### What this task involves
Copy the entries that appear below in full, leaving out any picture among them.

### Source information
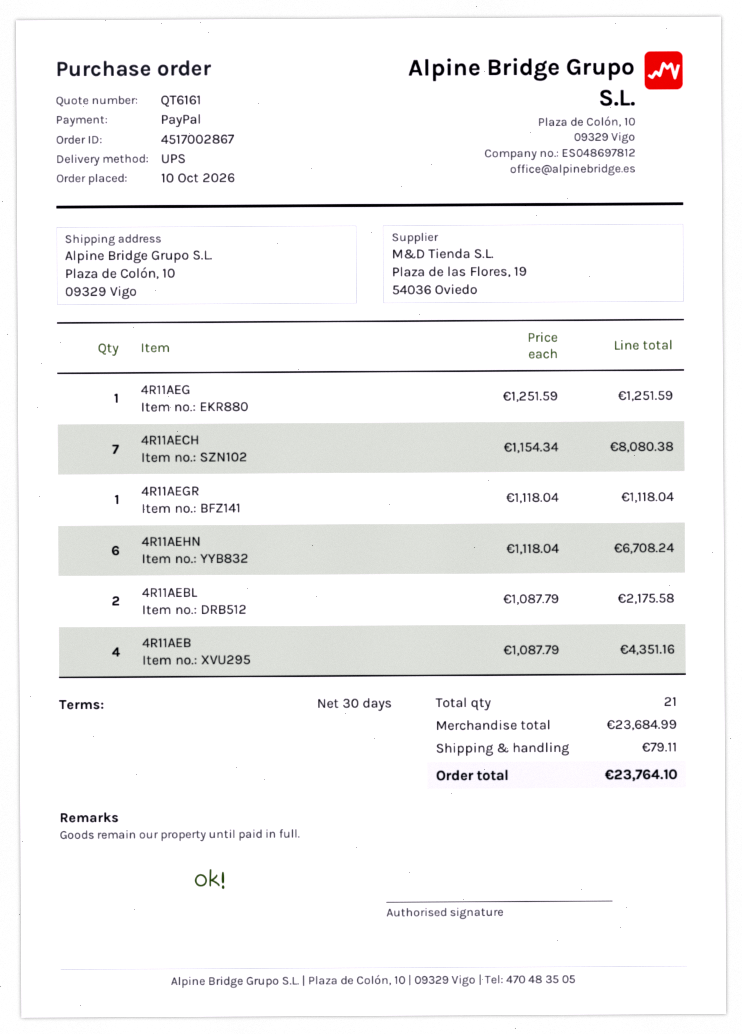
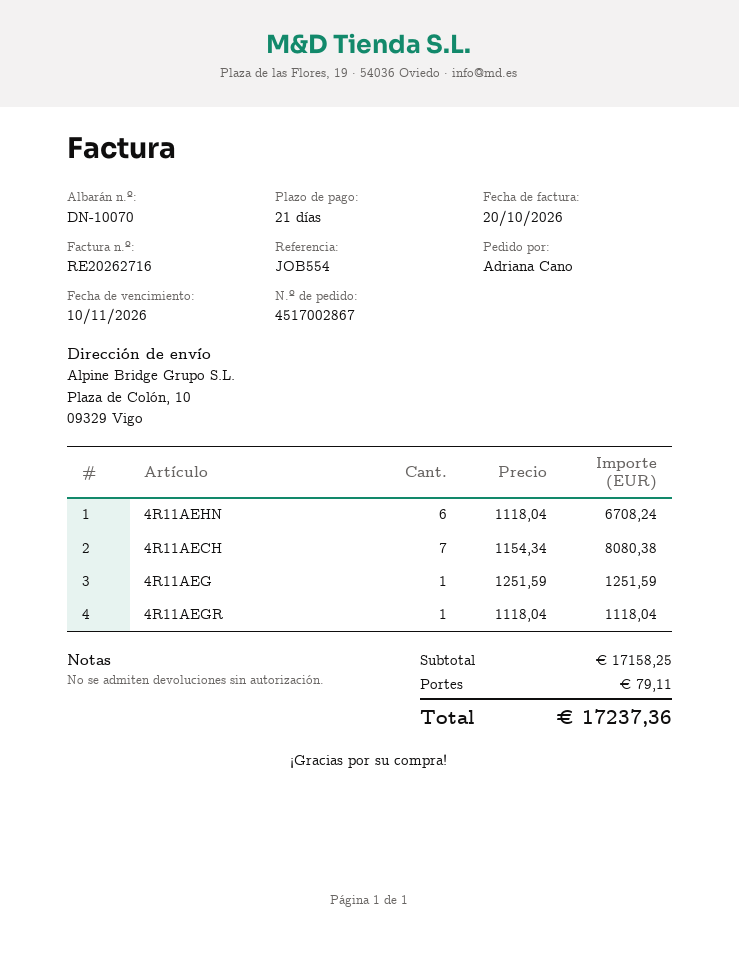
payment terms: 30 days -> 21 days
4R11AEBL: 2 x 1087.79 = 2175.58 -> none
4R11AEB: 4 x 1087.79 = 4351.16 -> none
subtotal: 23684.99 -> 17158.25
total: 23764.10 -> 17237.36

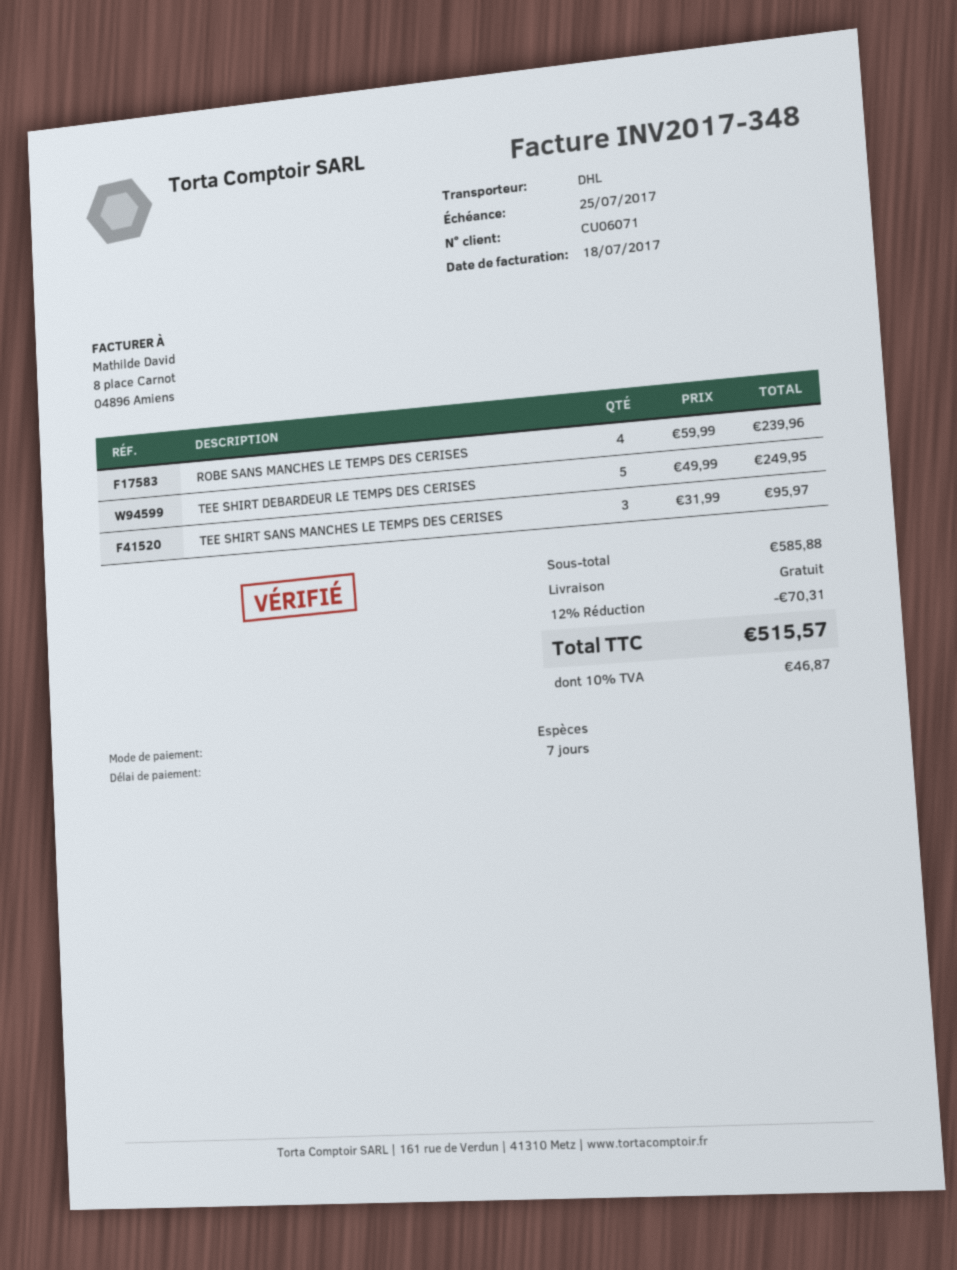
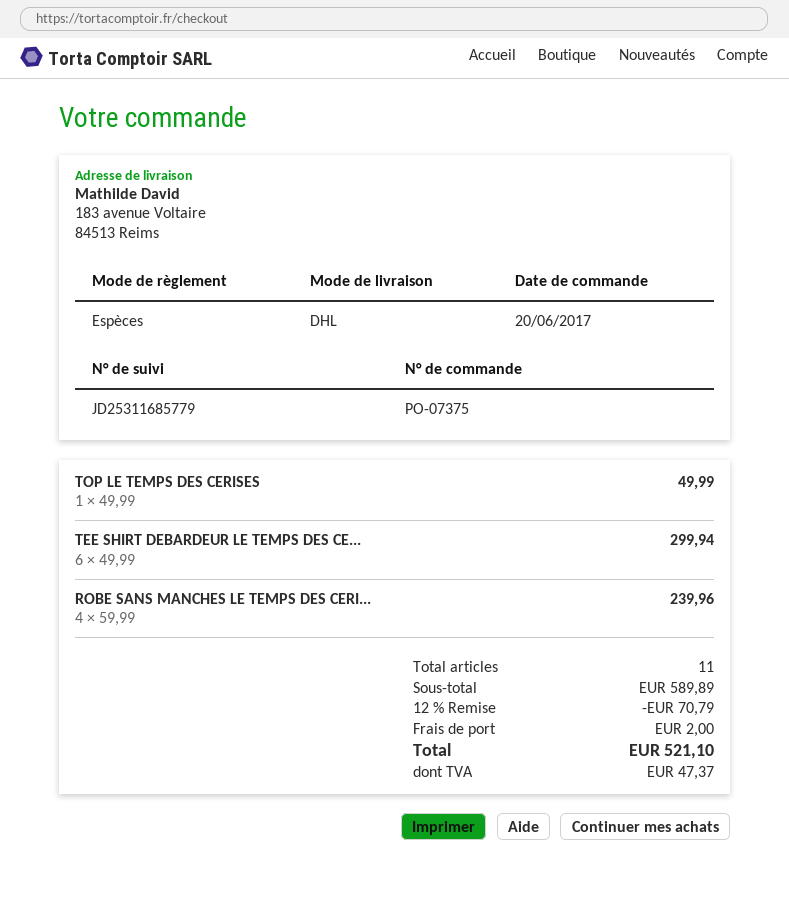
TEE SHIRT DEBARDEUR LE TEMPS DES CERISES: 5 x 49.99 = 249.95 -> 6 x 49.99 = 299.94
TEE SHIRT SANS MANCHES LE TEMPS DES CERISES: 3 x 31.99 = 95.97 -> none
TOP LE TEMPS DES CERISES: none -> 1 x 49.99 = 49.99
subtotal: 585.88 -> 589.89
discount: 12% = 70.31 -> 12% = 70.79
shipping: 0.00 -> 2.00
tax: 46.87 -> 47.37
total: 515.57 -> 521.10

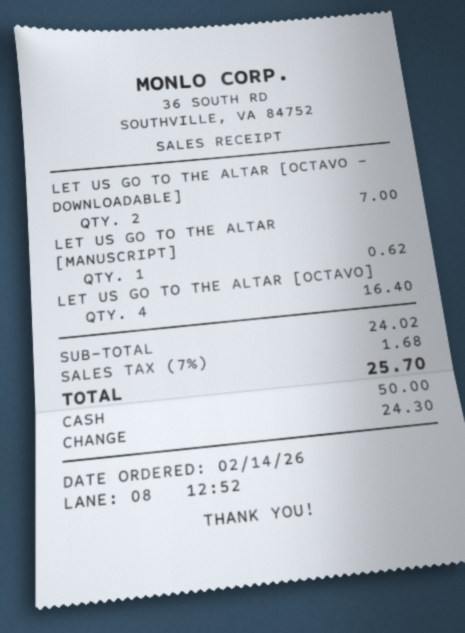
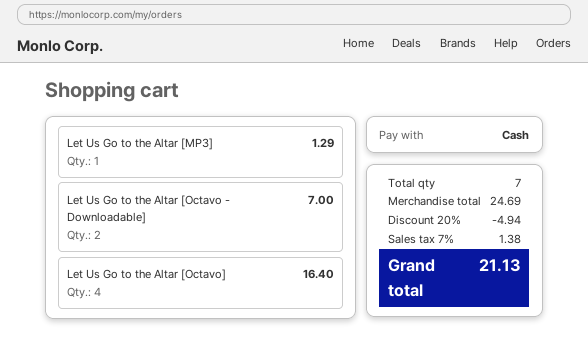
LET US GO TO THE ALTAR [MANUSCRIPT]: 1 for 0.62 -> none
Let Us Go to the Altar [MP3]: none -> 1 for 1.29
subtotal: 24.02 -> 24.69
discount: none -> 20% = 4.94
tax: 7% = 1.68 -> 7% = 1.38
total: 25.70 -> 21.13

### Your solution
payment terms: 30 days -> 21 days
4R11AEBL: 2 x 1087.79 = 2175.58 -> none
4R11AEB: 4 x 1087.79 = 4351.16 -> none
subtotal: 23684.99 -> 17158.25
total: 23764.10 -> 17237.36

TEE SHIRT DEBARDEUR LE TEMPS DES CERISES: 5 x 49.99 = 249.95 -> 6 x 49.99 = 299.94
TEE SHIRT SANS MANCHES LE TEMPS DES CERISES: 3 x 31.99 = 95.97 -> none
TOP LE TEMPS DES CERISES: none -> 1 x 49.99 = 49.99
subtotal: 585.88 -> 589.89
discount: 12% = 70.31 -> 12% = 70.79
shipping: 0.00 -> 2.00
tax: 46.87 -> 47.37
total: 515.57 -> 521.10

LET US GO TO THE ALTAR [MANUSCRIPT]: 1 for 0.62 -> none
Let Us Go to the Altar [MP3]: none -> 1 for 1.29
subtotal: 24.02 -> 24.69
discount: none -> 20% = 4.94
tax: 7% = 1.68 -> 7% = 1.38
total: 25.70 -> 21.13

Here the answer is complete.